# Upgrade from 60D



## Canuk (Mar 5, 2012)

I have been waiting for the 5D Mark III camera announcement for quite awhile, and must say that I am so far impressed w/ the specs so far. The higher frame rate, better low light performance and higher IQ would be a very welcome addition. The only downside is the price. 

I have found my 60D to be limiting w/ regards to hitting the buffer when shooting sports or when shooting in low light. 

My original plan was to keep the 60D as a back-up and buy the new 5D MarkIII, but I am only a hobbyist and am having a hard time justifying $3800 for a camera body.

So here in lies my dilemma. I hadn't thought in the past that upgrading to the 7D would be a worthwhile upgrade, but I am starting to re-think that. Would the 7D be a decent upgrade? It has a higher frame rate as well as dual processors so, I doubt I would be hitting the buffer very often. Is the image quality and low light performance going to be better than the 60D?

Right now the 7D is selling for $1400 for the body only. I can sell my 60D for close to $1000 w/ the grip to friend. So it would be a fairly cheap upgrade. Once the prices of the 5D Mark III come down in the next year or so, I will still more than likely pick up one for all of the reasons stated above, and keep the 7D as my back-up.

Hockey season is just winding down, but motocross is just around the corner and I would like to not be limited by the 60D for this season. 

Sorry for the wall of text and for asking about a topic that has been covered a bit in the last few days, but I look through those theads and did not see the answers I was looking for.
Thanks in advance for your replies.
Brent.


----------



## MLeeK (Mar 5, 2012)

Well, I love my 7D, but it's such a parallel move I don't see it as cost efficient. HOWEVER if you are going to be shooting sports then it's might just be wise. 
Are you using high speed cards in your camera? I've never had a problem with even my old XTi with over-filling the buffer, but I suppose if you are doing a spray and pray it's entirely possible. What are you shooting that takes 16 frames to capture??? That seems really absurd to me. Your max # of shots in raw is 16 and 58 in jpeg. That's a LOT of frames to be shooting.


----------



## Canuk (Mar 5, 2012)

Yes, I am using the scan disk Extreme SD cards, 30mb/sec. Guilty of the spray and pray effect, but my son is a goalie and the action doesn't stop w/ the first shot. Hitting the buffer doesn't happen often but is super annoying when it does.

Would the 7D be an upgrade in the noise/image quality? Or is there essentially little difference between the 2?

In the end I do believe that the 5D Mark III is the camera I want, because it will do everything that my photo interests will require. 
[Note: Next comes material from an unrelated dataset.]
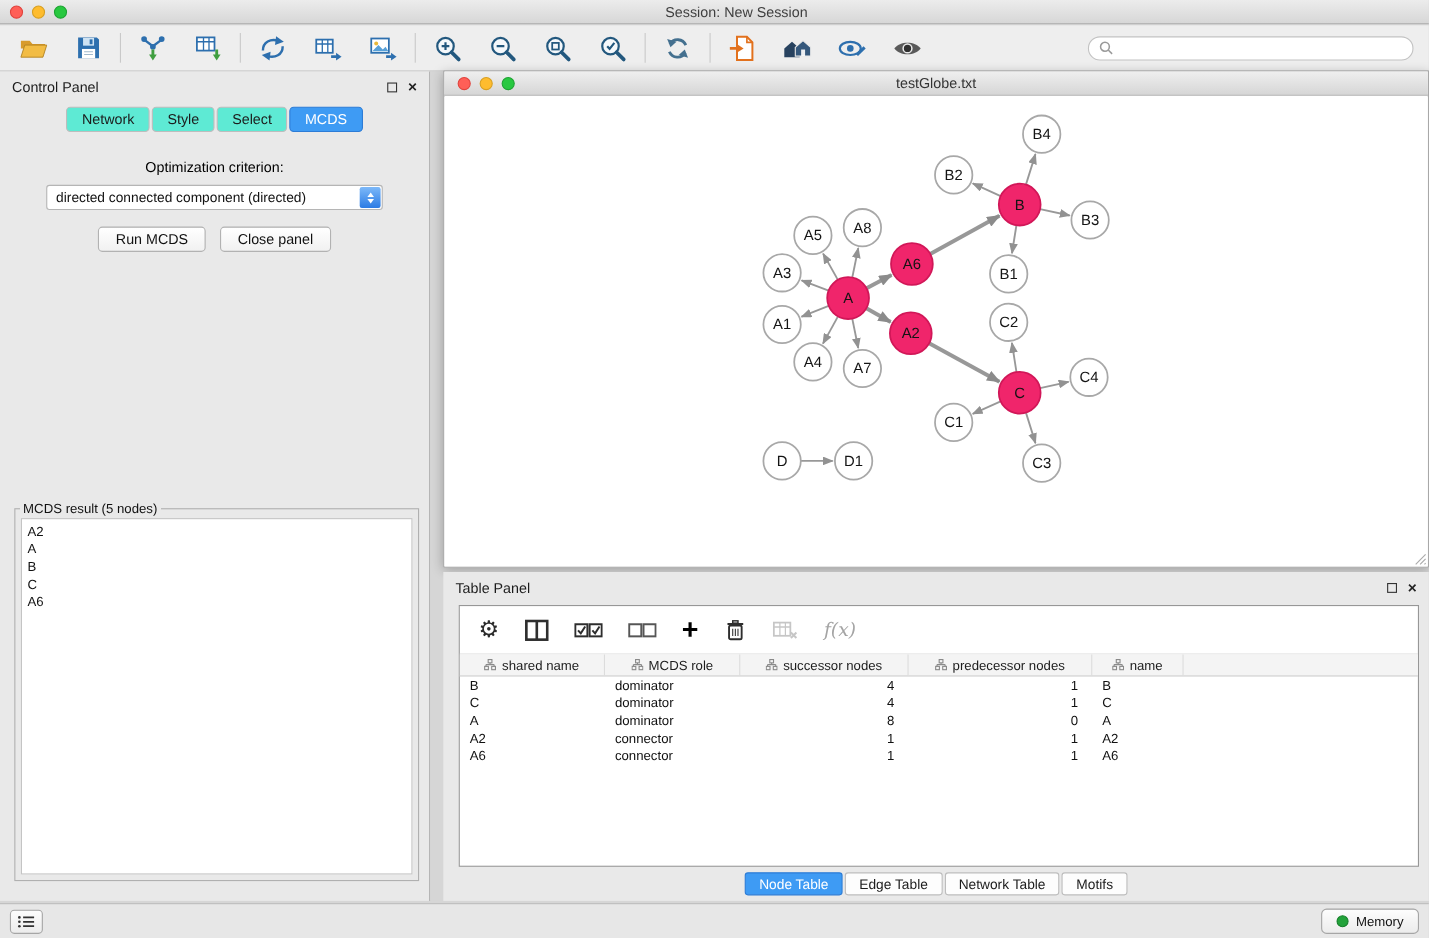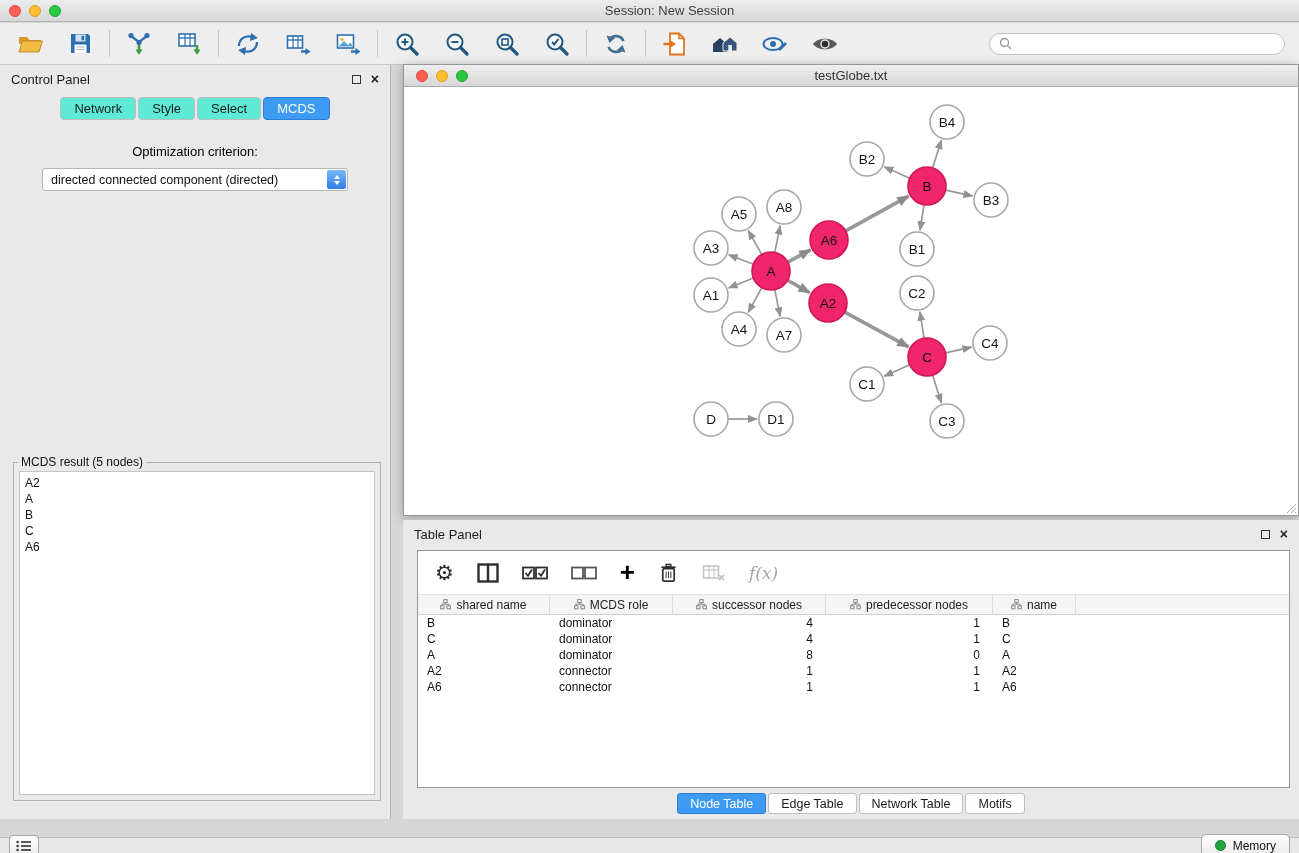"Run MCDS" div.btn-row { html: none -> <div> <button>Run MCDS</button> <button>Close panel</button> </div> }
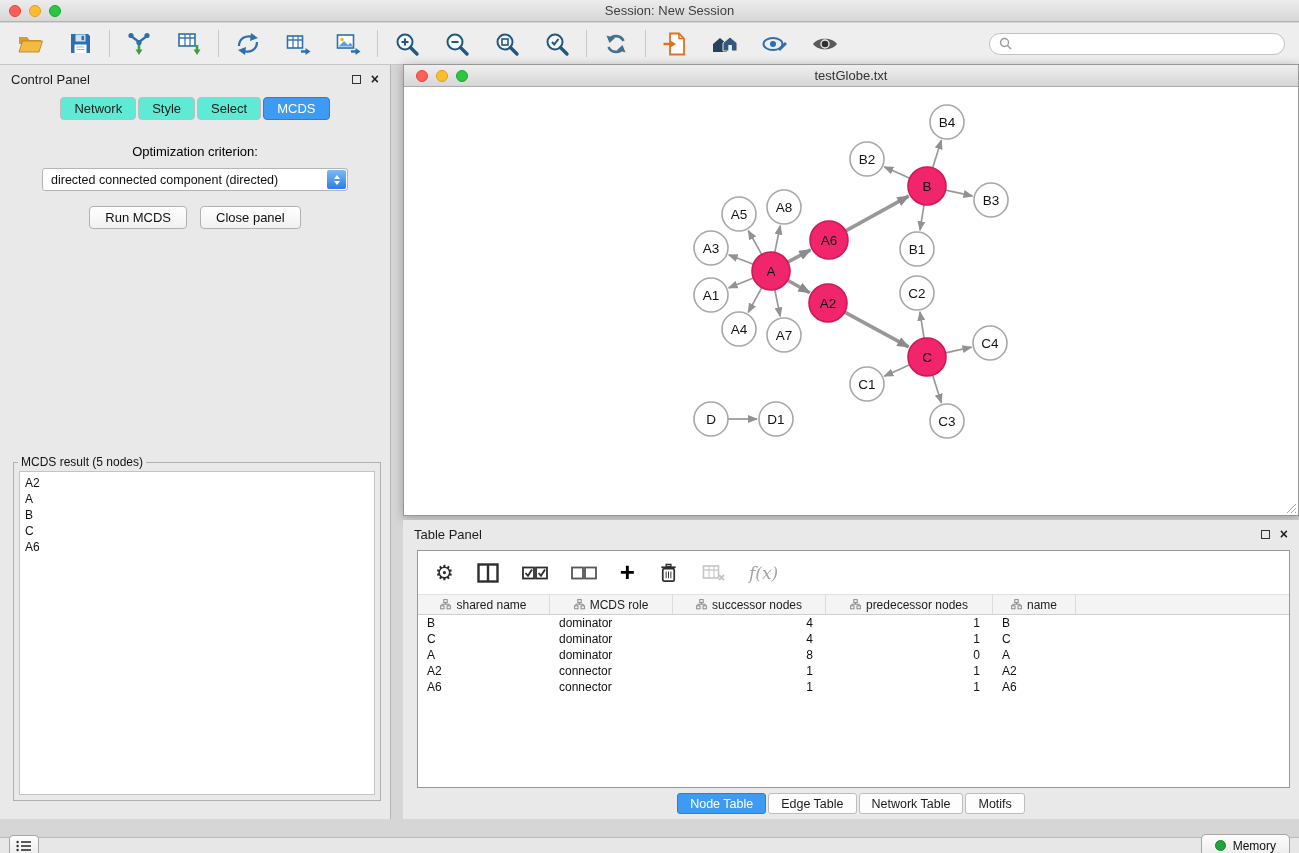"Memory" .statusbar { height: 16px -> 32px }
I also do underwater photography and understand that full frame > crop sensor, due to the higher IQ, better noise handling and better wide angle. Macro is something else that I have just gotten into and believe that full frame is better in that respect too, but not 100% sure.


----------



## MLeeK (Mar 5, 2012)

Canuk said:


> Yes, I am using the scan disk Extreme SD cards, 30mb/sec. Guilty of the spray and pray effect, but my son is a goalie and the action doesn't stop w/ the first shot. Hitting the buffer doesn't happen often but is super annoying when it does.
> 
> Would the 7D be an upgrade in the noise/image quality? Or is there essentially little difference between the 2?
> 
> ...



No, not much difference in IQ really. Maybe a LITTLE if you are a pixel peeper. 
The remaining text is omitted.